▶ [EXERCISE DETAILS]:
Leaving out all pictures, transcribe the lines below exactly, from the first through the line containing "- n is the digits in order".

▶ [GIVEN INFORMATION]:
....

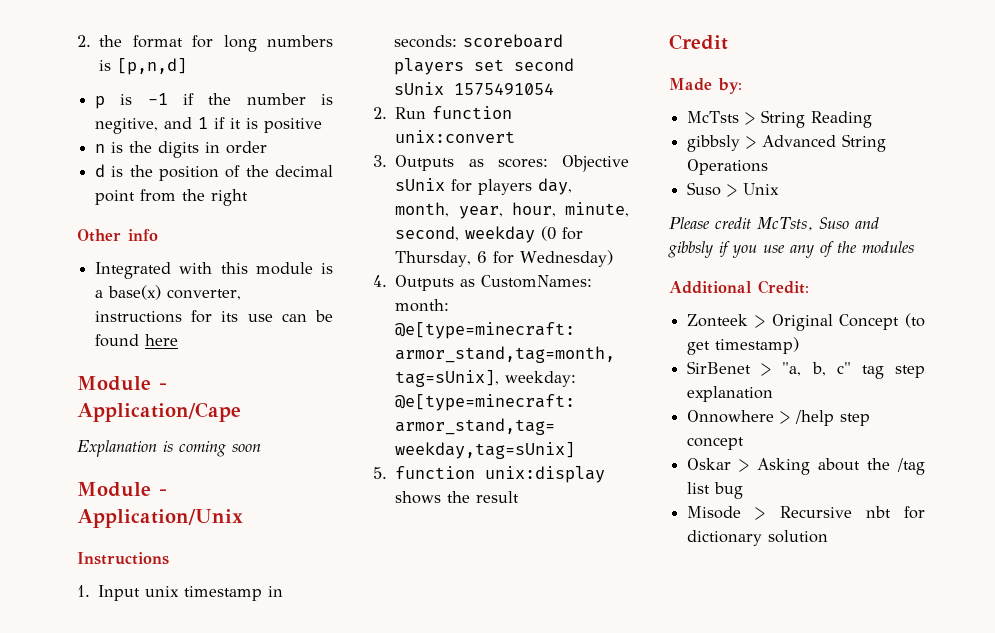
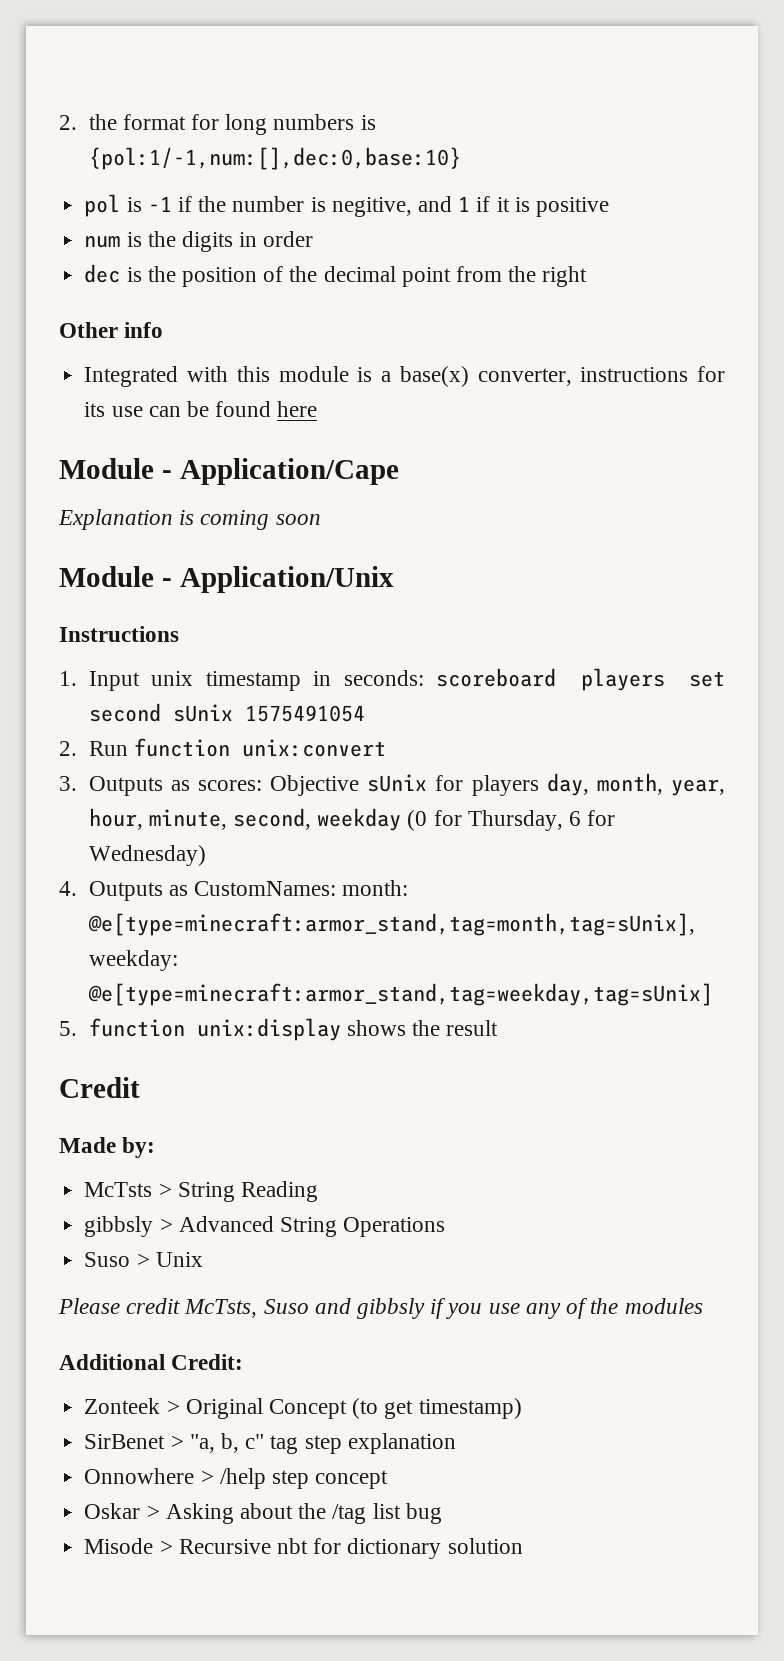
- 2. the format for long numbers is [p,n,d]
- p is -1 if the number is negitive, and 1 if it is positive
+ 2. the format for long numbers is {pol:1/-1,num:[],dec:0,base:10}
+ pol is -1 if the number is negitive, and 1 if it is positive
- n is the digits in order
+ num is the digits in order
- d is the position of the decimal point from the right
+ dec is the position of the decimal point from the right

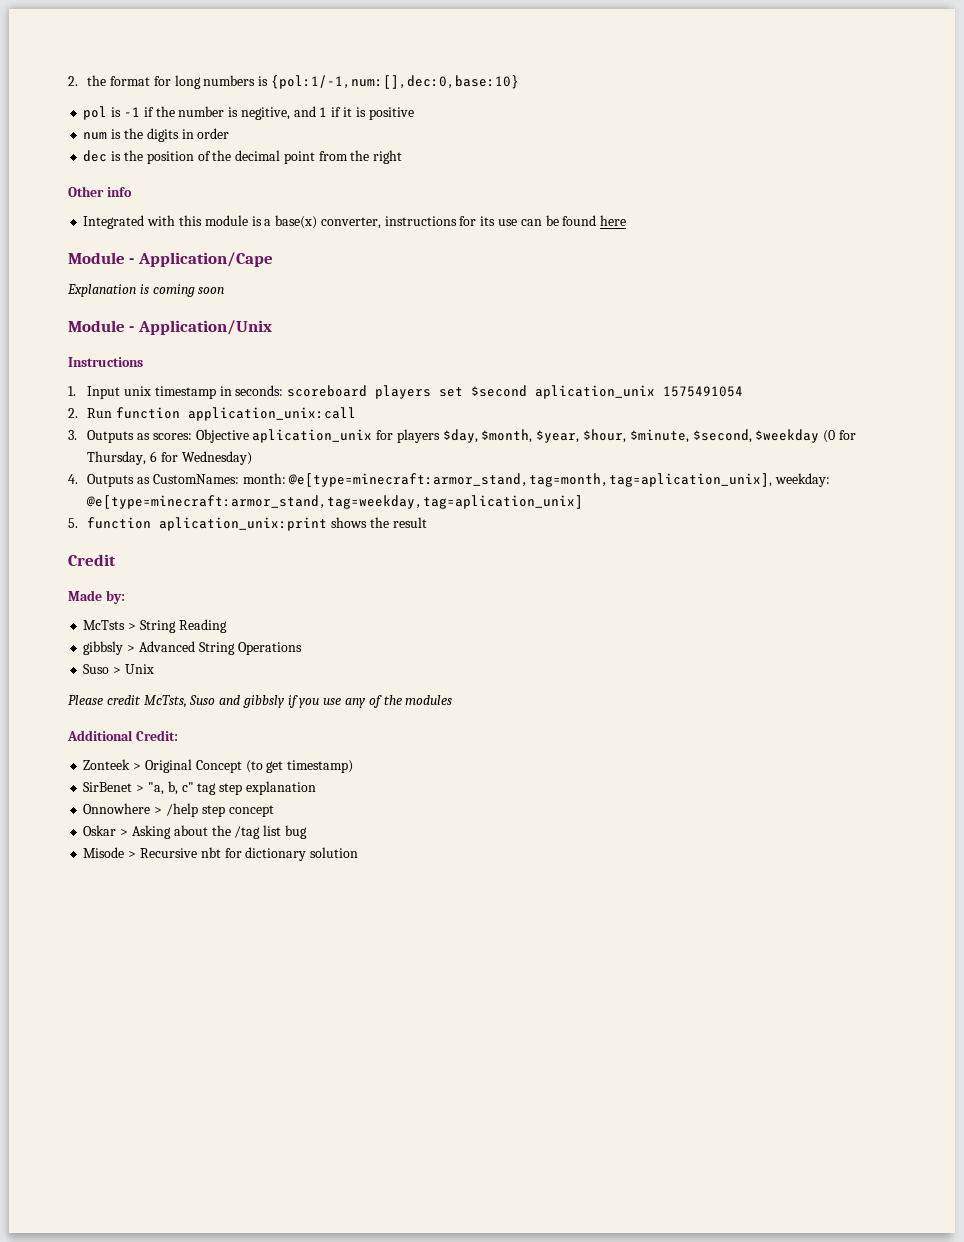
- 1. Input unix timestamp in seconds: scoreboard players set second sUnix 1575491054
+ 1. Input unix timestamp in seconds: scoreboard players set $second aplication_unix 1575491054
- 2. Run function unix:convert
+ 2. Run function application_unix:call
- 3. Outputs as scores: Objective sUnix for players day, month, year, hour, minute, second, weekday (0 for Thursday, 6 for Wednesday)
+ 3. Outputs as scores: Objective aplication_unix for players $day, $month, $year, $hour, $minute, $second, $weekday (0 for Thursday, 6 for Wednesday)
- 4. Outputs as CustomNames: month: @e[type=minecraft:armor_stand,tag=month,tag=sUnix], weekday: @e[type=minecraft:armor_stand,tag=weekday,tag=sUnix]
+ 4. Outputs as CustomNames: month: @e[type=minecraft:armor_stand,tag=month,tag=aplication_unix], weekday: @e[type=minecraft:armor_stand,tag=weekday,tag=aplication_unix]
- 5. function unix:display shows the result
+ 5. function aplication_unix:print shows the result

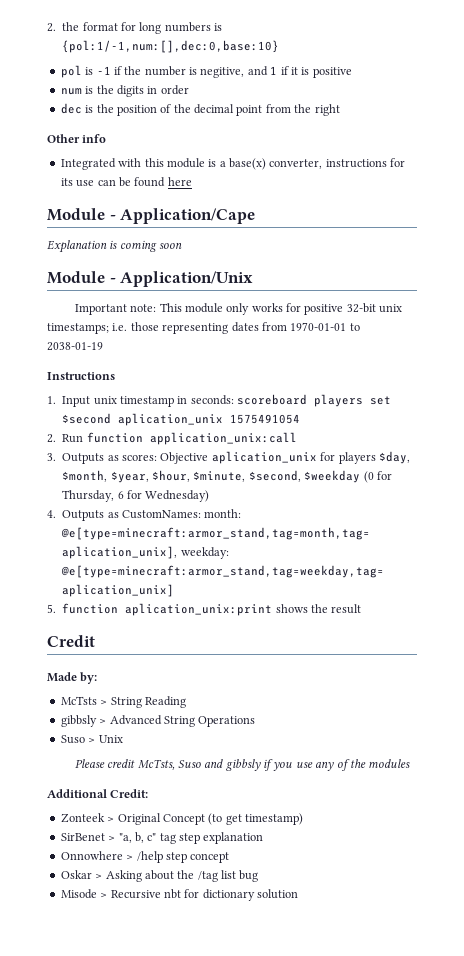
+ Important note: This module only works for positive 32-bit unix timestamps; i.e. those representing dates from 1970-01-01 to 2038-01-19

....

▶ [EXPECTED OUTPUT]:
- 2. the format for long numbers is [p,n,d]
- p is -1 if the number is negitive, and 1 if it is positive
+ 2. the format for long numbers is {pol:1/-1,num:[],dec:0,base:10}
+ pol is -1 if the number is negitive, and 1 if it is positive
- n is the digits in order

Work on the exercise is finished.